• **Goal of the exercise**
Your answer should hold every line of the records below that contains the string "left".

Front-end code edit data
+ + + + +
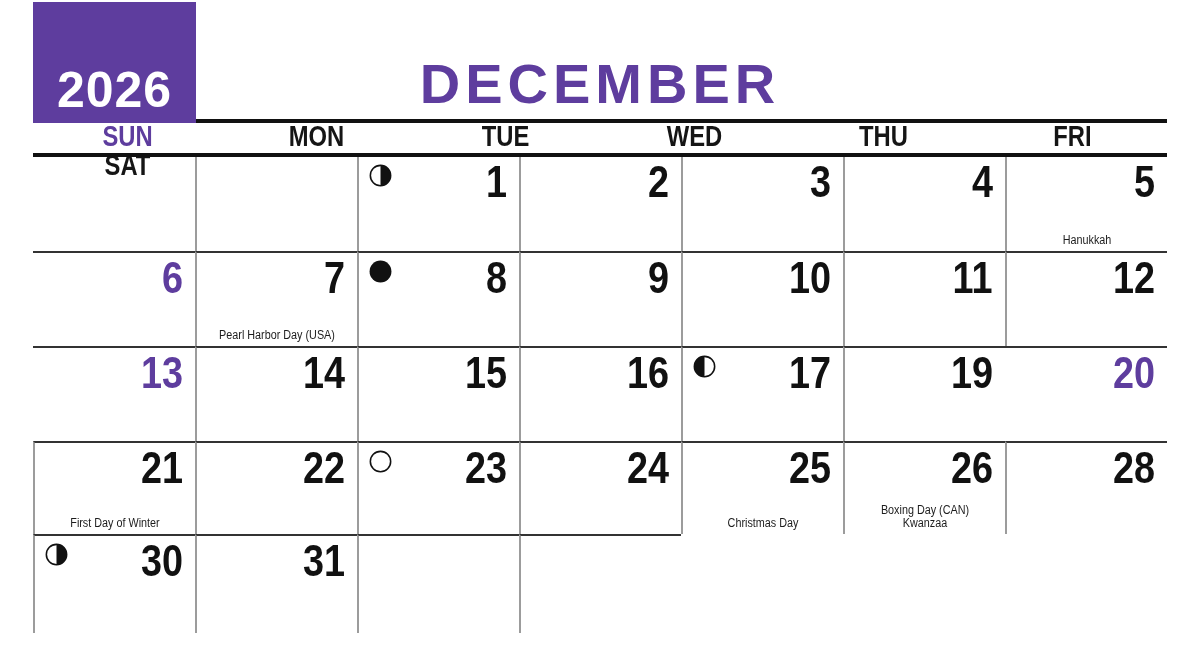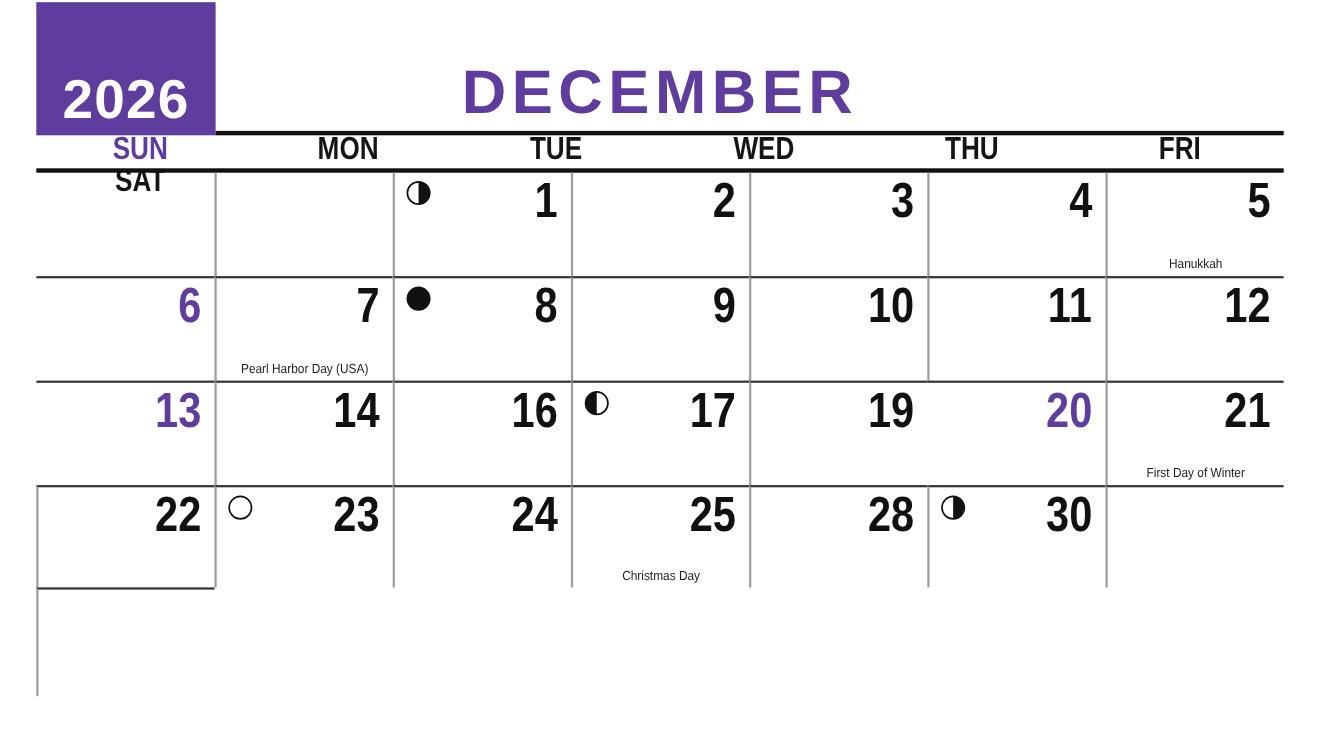--- a/index.html
+++ b/index.html
@@ -137,6 +137,9 @@
       <span class="daynum">14</span>
     </div>
     <div class="cell vline hline">
+      <span class="daynum">15</span>
+    </div>
+    <div class="cell vline hline">
       <span class="daynum">16</span>
     </div>
     <div class="cell vline hline">

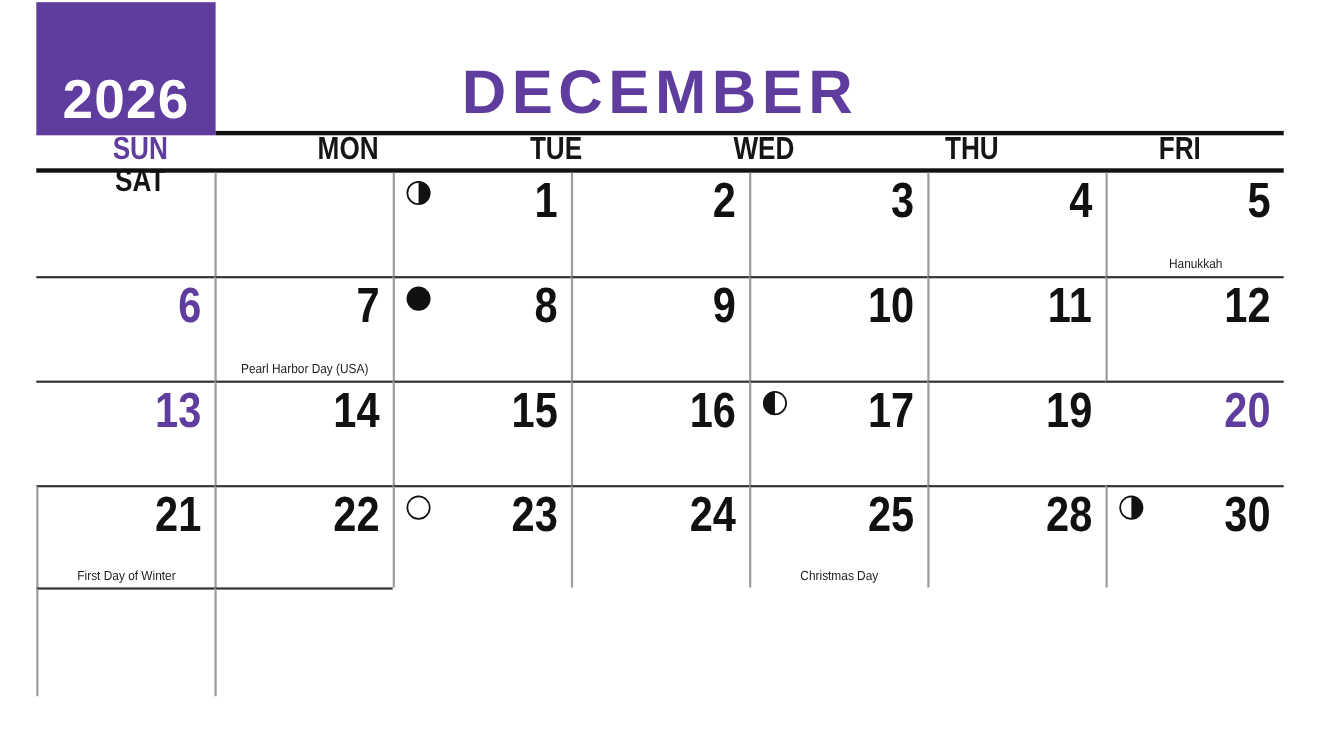--- a/index.html
+++ b/index.html
@@ -180,6 +180,13 @@
       </div>
     </div>
     <div class="cell vline hline">
+      <span class="daynum">26</span>
+      <div class="holiday-wrap">
+        <div class="holiday">Boxing Day (CAN)</div>
+        <div class="holiday">Kwanzaa</div>
+      </div>
+    </div>
+    <div class="cell vline hline">
       <span class="daynum">28</span>
     </div>
     <div class="cell vline hline">

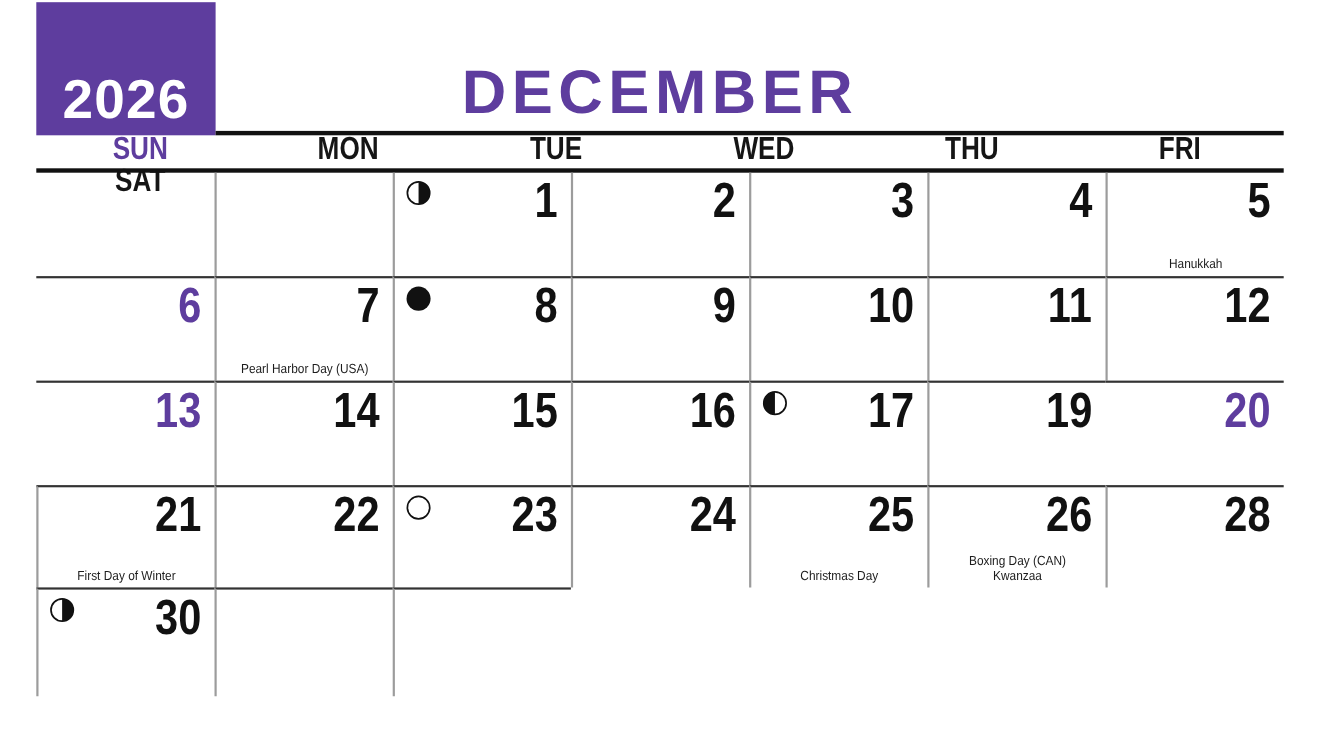--- a/index.html
+++ b/index.html
@@ -196,6 +196,9 @@
       </svg>
       <span class="daynum">30</span>
     </div>
+    <div class="cell vline hline">
+      <span class="daynum">31</span>
+    </div>
     <div class="cell vline hline"></div>
     <div class="cell vline hline"></div>
   </div>

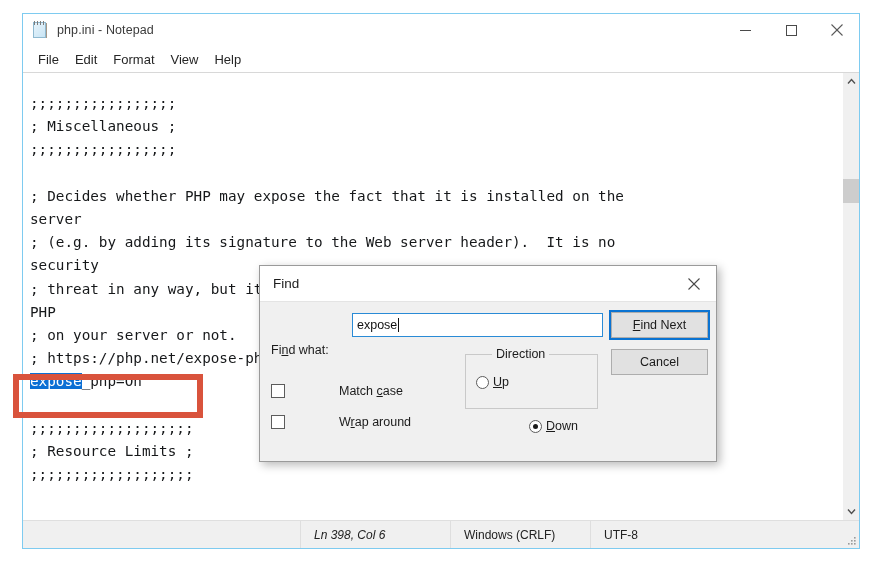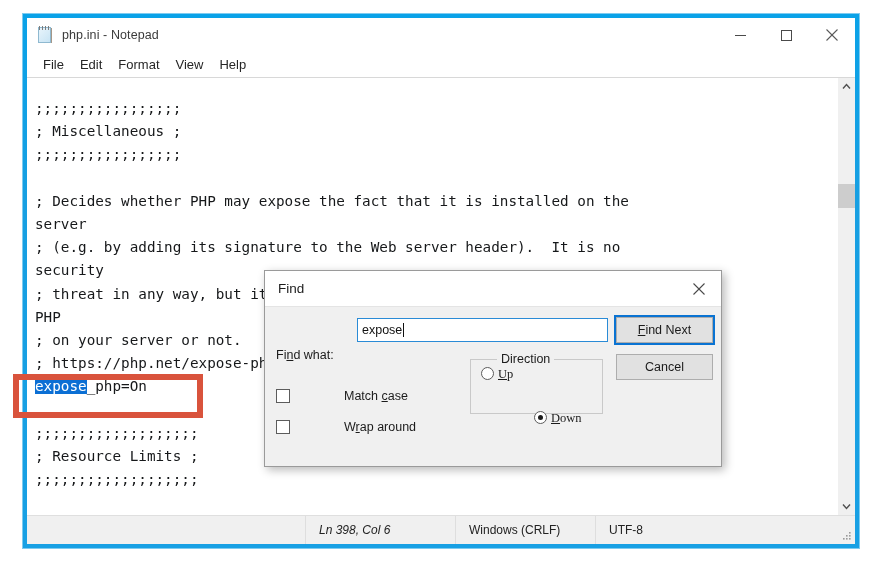--- a/index.html
+++ b/index.html
@@ -25,7 +25,6 @@
     height: 536px;
     background: linear-gradient(180deg, #0aa2e8 0%, #179fe2 35%, #18a0e4 100%);
     box-sizing: border-box;
-    padding: 5px;
   }
   #window-frame::after {
     content: "";

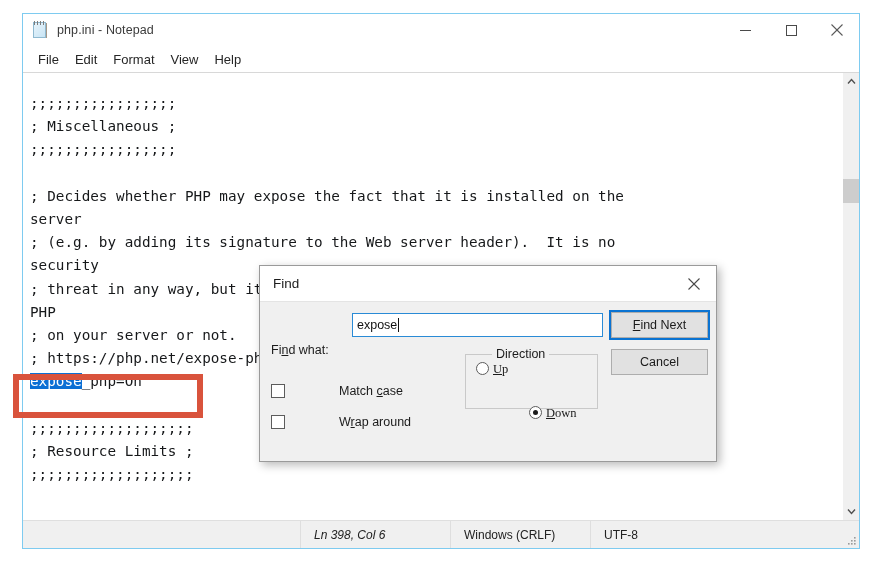--- a/index.html
+++ b/index.html
@@ -341,11 +341,10 @@
   }
   .radio-row {
     position: absolute;
-    top: 7px;
-    display: flex;
-    align-items: flex-start;
-    cursor: default;
-    font-family: Liberation Serif, serif;
+    top: 20px;
+    display: flex;
+    align-items: center;
+    cursor: default;
   }
   #radio-up   { left: 10px; }
   #radio-down { left: 63px; margin-top: 44px; }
+ + + + +
• **Answer to the problem**
   #radio-up   { left: 10px; }
   #radio-down { left: 63px; margin-top: 44px; }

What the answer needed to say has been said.